Sudan’s military ruler, Lt. Gen. Abdel Fattah al-Burhan, dispatched soldiers to Darfur by air to contain the violence. But witnesses said the attack had taken place with little apparent resistance from the security forces already deployed to the area, including troops from Sudan’s military and members of the Rapid Support Forces paramilitary group.

By evening, the violence has spread to the town of El Geneina. Shooting erupted outside the main hospital where Arab fighters brought wounded men to be treated, causing the streets to empty as residents feared they would also come under attack, witnesses said.

“The situation in the town is upside down,” said Ibrahim Musa, a resident of El Geneina, speaking by phone. Doctors, government officials and militia commanders had been killed during clashes in the area during the day, he said.

By midnight, the streets had emptied as residents stayed home, worried about what would come next. “All the people are waiting,” he said. “There is some patrolling of security forces in the streets. We don’t know what will happen in the morning.”

At one level, the bloodshed was another tragic episode in the long-running cycle of violence between ethnic Arab pastoralists and non-Arab farming communities in Darfur.

The worst violence occurred in the 2000s, when Janjaweed fighters backed by the Sudanese military carried out a ruthless campaign that led to charges of war crimes and genocide. Earlier this month, Ali Kushayb, a Janjaweed commander, went on trial at the International Criminal Court in The Hague, where he faces 31 counts of war crimes and crimes against humanity. He denies the charges.

Hopes that the cycle of violence in Darfur would be broken after the ouster of Sudan’s longtime dictator, Omar Hassan al-Bashir, in 2019, have come to nothing. Planned reform of Sudan’s security forces has yet to start. And things have only worsened since the October coup, led by General al-Burhan, that has plunged the distant capital, Khartoum, into political chaos.

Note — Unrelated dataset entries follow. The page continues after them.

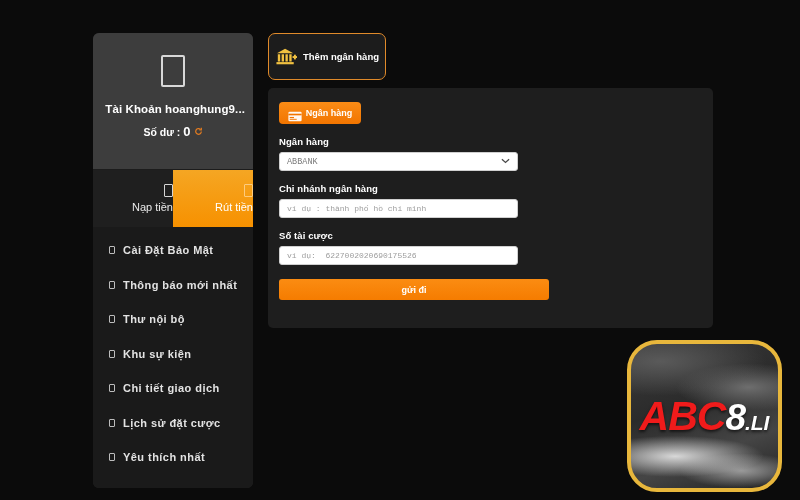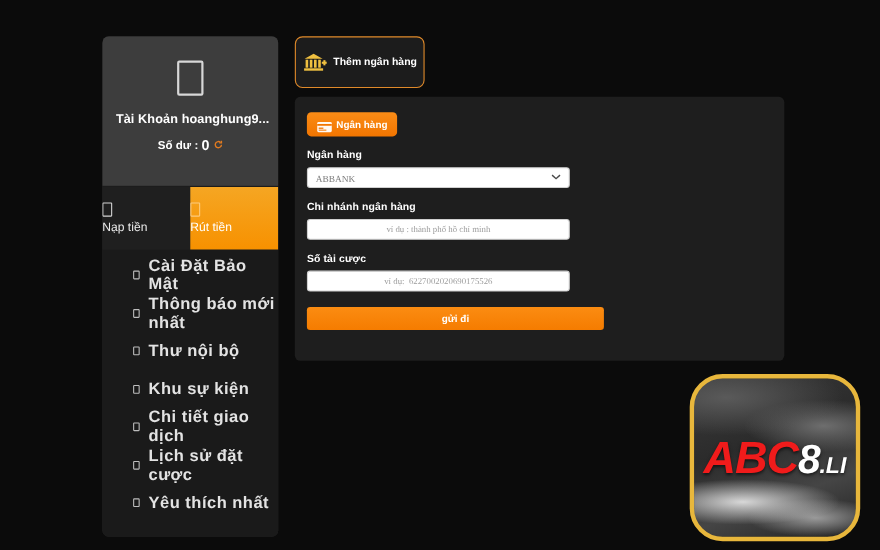--- a/index.html
+++ b/index.html
@@ -182,7 +182,7 @@
     padding: 0 7px;
     display: flex;
     align-items: center;
-    font-family: Liberation Serif, serif;
+    font-family: Liberation Mono, monospace;
     position: relative;
   }
   select.field-control {

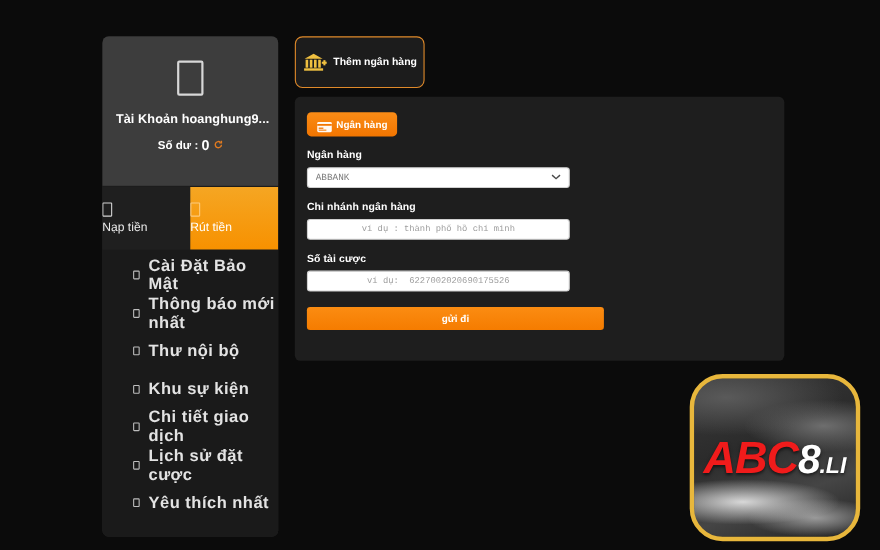--- a/index.html
+++ b/index.html
@@ -76,7 +76,7 @@
     flex: 1;
     display: flex;
     flex-direction: column;
-    align-items: flex-start;
+    align-items: flex-end;
     justify-content: center;
     gap: 4px;
     font-size: 11px;

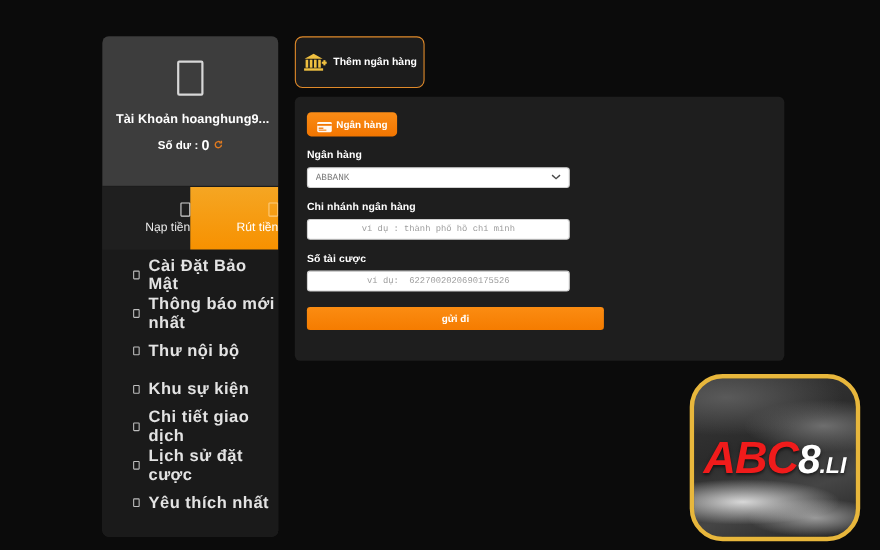--- a/index.html
+++ b/index.html
@@ -201,7 +201,7 @@
     font-size: 8px;
     line-height: 1;
   }
-  input.field-control { outline: none; text-align: center; }
+  input.field-control { outline: none; }
   input.field-control::placeholder { color: #9d9d9d; font-size: 8px; }
 
   .submit-btn {

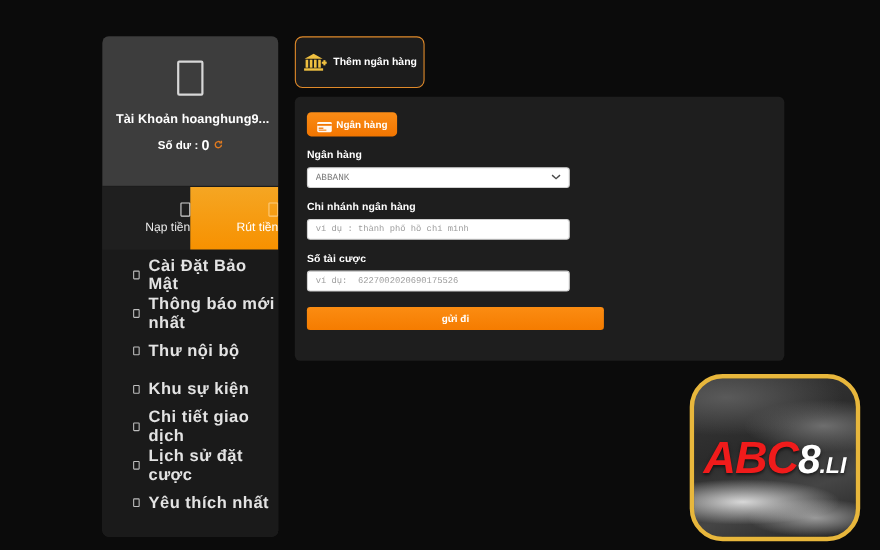--- a/index.html
+++ b/index.html
@@ -102,9 +102,9 @@
     align-items: center;
     gap: 8px;
     height: 34.5px;
-    padding-left: 28px;
+    padding-left: 16px;
     color: #e3e3e3;
-    font-size: 15px;
+    font-size: 11px;
     font-weight: bold;
     letter-spacing: .45px;
     cursor: pointer;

Since General al-Burhan ousted Sudan’s civilian prime minister, his efforts to forge a new government have been frustrated by an array of centrifugal forces, most notably the street protesters who clash regularly with the riot police, demanding a return to civilian-led rule.

And tension is quietly building with his deputy, Lt. Gen. Mohamed Hamdan, a former Janjaweed commander from Darfur who now commands the powerful R.S.F. paramilitary force, according to western diplomats.

A proposed new security force for Darfur, combining local armed groups with official Sudanese forces, envisaged under a 2020 peace agreement, has yet to come into being. As a result, even small incidents can flare into violence.

The current clashes started on Friday, a day after the bodies of two Arab nomads suspected of cattle rustling were found near Kereneik, the U.N. official said. Arab fighters seeking revenge attacked the village, prompted clashes with local armed groups that spiraled until the attack on Sunday.